Records from a dataset:
^^^^

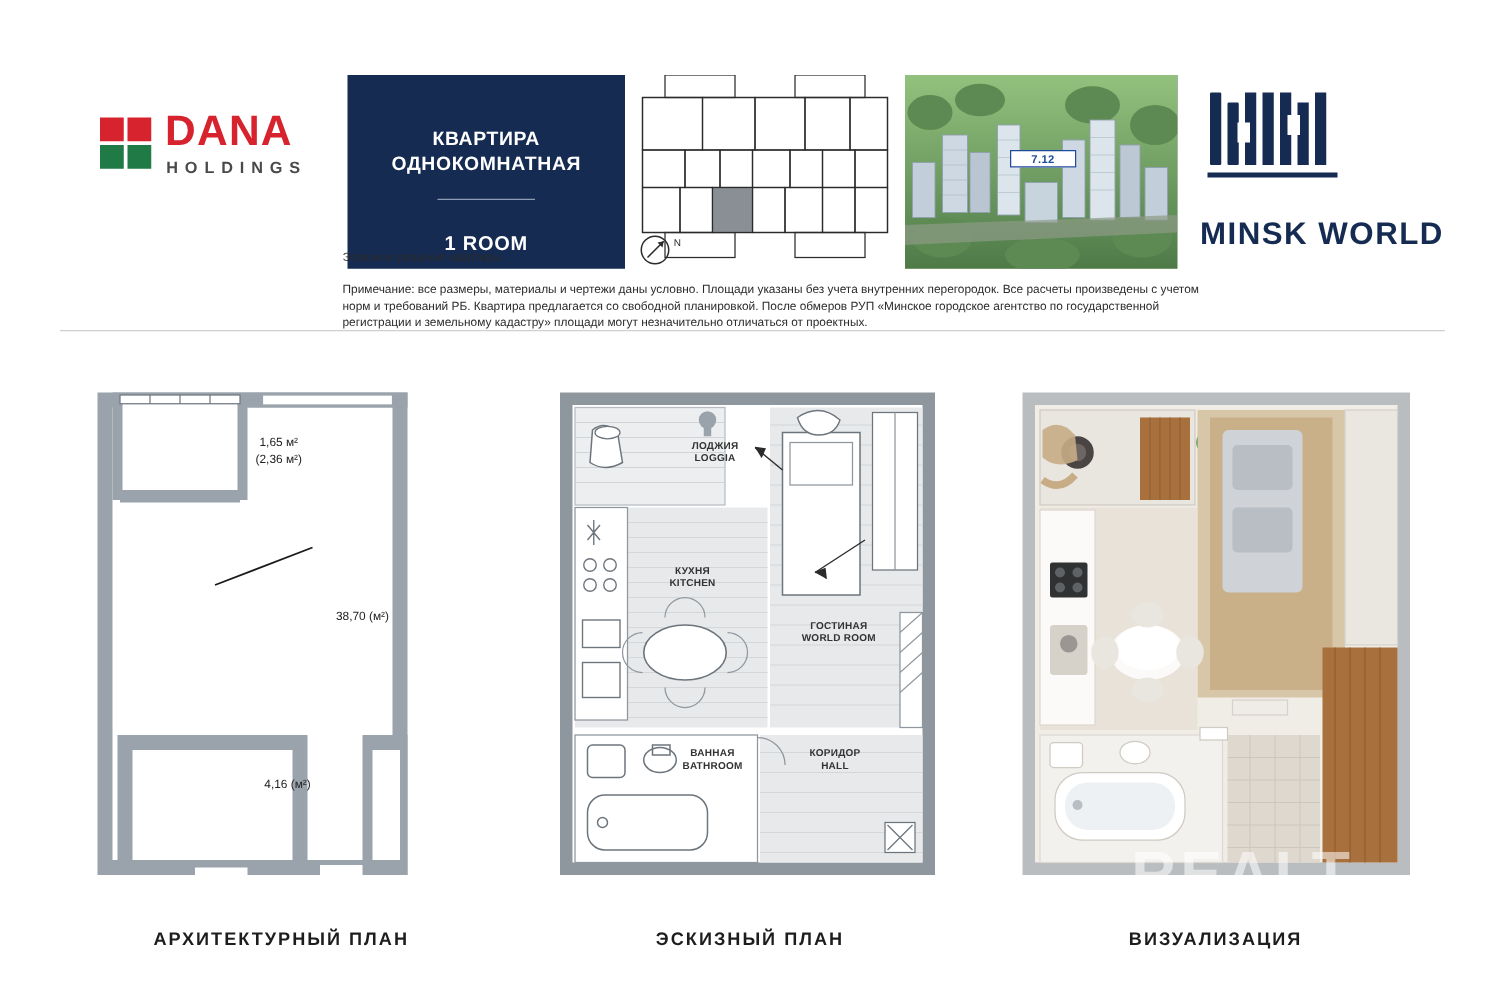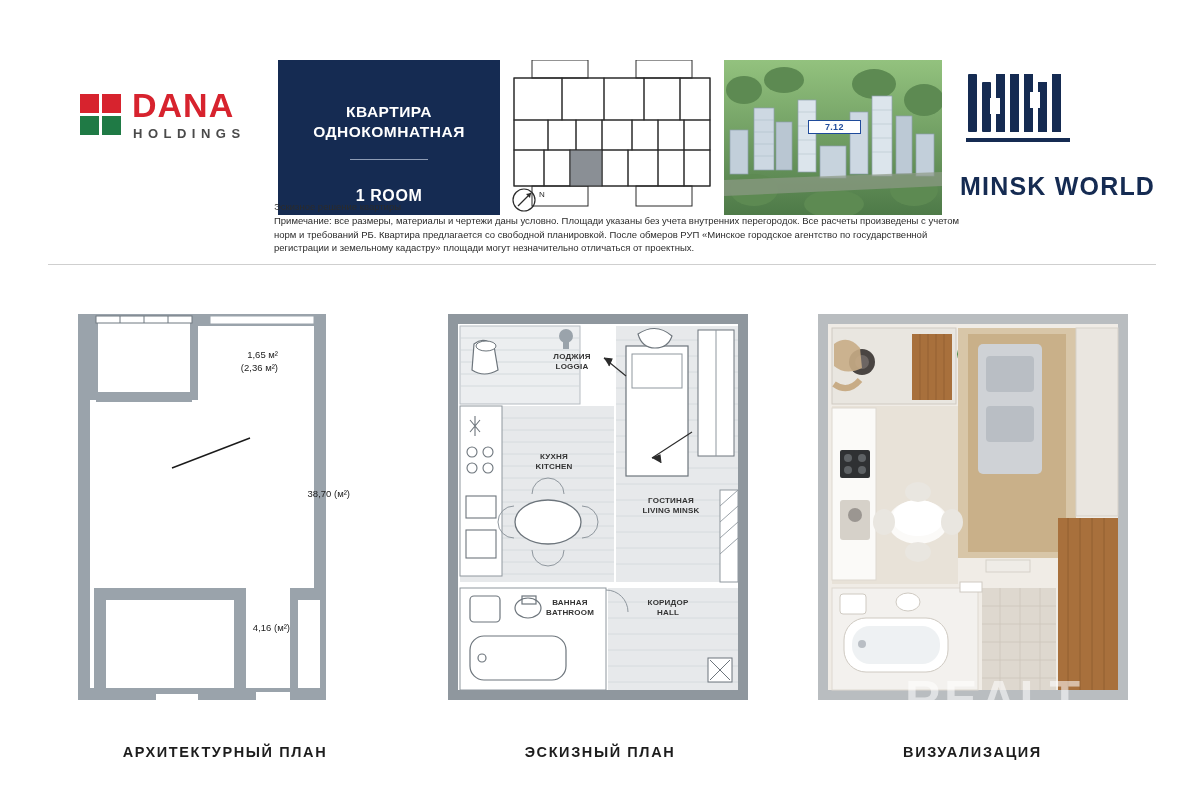--- a/index.html
+++ b/index.html
@@ -124,21 +124,21 @@
   }
 
   
   .note {
     position: absolute;
     left: 274px; top: 200px;
     width: 690px;
     color: #2b2b2b;
   }
   .note .n-title { font-size: 9.5px; line-height: 13px; }
-  .note .n-body  { font-size: 9.5px; line-height: 13.5px; margin-top: 1px; }
+  .note .n-body  { font-size: 9.5px; line-height: 13.5px; margin-top: 12px; }
 
   .divider {
     position: absolute;
     left: 48px; top: 264px;
     width: 1108px; height: 1px;
     background: #cfcfcf;
   }
 
   
   .panel { position: absolute; top: 300px; }
@@ -166,21 +166,21 @@
     font-weight: bold;
     color: #333;
     text-align: center;
     line-height: 10px;
     letter-spacing: .2px;
   }
   .area-lbl {
     position: absolute;
     font-size: 9.5px;
     color: #222;
-    text-align: right;
+    text-align: center;
   }
   .watermark {
     position: absolute;
     left: 905px; top: 675px;
     font-size: 50px;
     font-weight: bold;
     letter-spacing: 3px;
     color: rgba(255,255,255,0.55);
     font-family: "Liberation Sans", sans-serif;
   }
@@ -503,21 +503,21 @@
     <div class="lbl" style="left:104px; top:52px; width:76px;">
       <span>ЛОДЖИЯ</span><br>
       <span>LOGGIA</span>
     </div>
     <div class="lbl" style="left:86px; top:152px; width:76px;">
       <span>КУХНЯ</span><br>
       <span>KITCHEN</span>
     </div>
     <div class="lbl" style="left:198px; top:196px; width:86px;">
       <span>ГОСТИНАЯ</span><br>
-      <span>LIVING MINSK</span>
+      <span>WORLD ROOM</span>
     </div>
     <div class="lbl" style="left:100px; top:298px; width:80px;">
       <span>ВАННАЯ</span><br>
       <span>BATHROOM</span>
     </div>
     <div class="lbl" style="left:198px; top:298px; width:80px;">
       <span>КОРИДОР</span><br>
       <span>HALL</span>
     </div>
   </div>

^^^^

--- Work required ---
A picture-free version of all the records, repeated exactly, is what to return.

--- Exercise output ---
--- a/index.html
+++ b/index.html
@@ -124,21 +124,21 @@
   }
 
   
   .note {
     position: absolute;
     left: 274px; top: 200px;
     width: 690px;
     color: #2b2b2b;
   }
   .note .n-title { font-size: 9.5px; line-height: 13px; }
-  .note .n-body  { font-size: 9.5px; line-height: 13.5px; margin-top: 1px; }
+  .note .n-body  { font-size: 9.5px; line-height: 13.5px; margin-top: 12px; }
 
   .divider {
     position: absolute;
     left: 48px; top: 264px;
     width: 1108px; height: 1px;
     background: #cfcfcf;
   }
 
   
   .panel { position: absolute; top: 300px; }
@@ -166,21 +166,21 @@
     font-weight: bold;
     color: #333;
     text-align: center;
     line-height: 10px;
     letter-spacing: .2px;
   }
   .area-lbl {
     position: absolute;
     font-size: 9.5px;
     color: #222;
-    text-align: right;
+    text-align: center;
   }
   .watermark {
     position: absolute;
     left: 905px; top: 675px;
     font-size: 50px;
     font-weight: bold;
     letter-spacing: 3px;
     color: rgba(255,255,255,0.55);
     font-family: "Liberation Sans", sans-serif;
   }
@@ -503,21 +503,21 @@
     <div class="lbl" style="left:104px; top:52px; width:76px;">
       <span>ЛОДЖИЯ</span><br>
       <span>LOGGIA</span>
     </div>
     <div class="lbl" style="left:86px; top:152px; width:76px;">
       <span>КУХНЯ</span><br>
       <span>KITCHEN</span>
     </div>
     <div class="lbl" style="left:198px; top:196px; width:86px;">
       <span>ГОСТИНАЯ</span><br>
-      <span>LIVING MINSK</span>
+      <span>WORLD ROOM</span>
     </div>
     <div class="lbl" style="left:100px; top:298px; width:80px;">
       <span>ВАННАЯ</span><br>
       <span>BATHROOM</span>
     </div>
     <div class="lbl" style="left:198px; top:298px; width:80px;">
       <span>КОРИДОР</span><br>
       <span>HALL</span>
     </div>
   </div>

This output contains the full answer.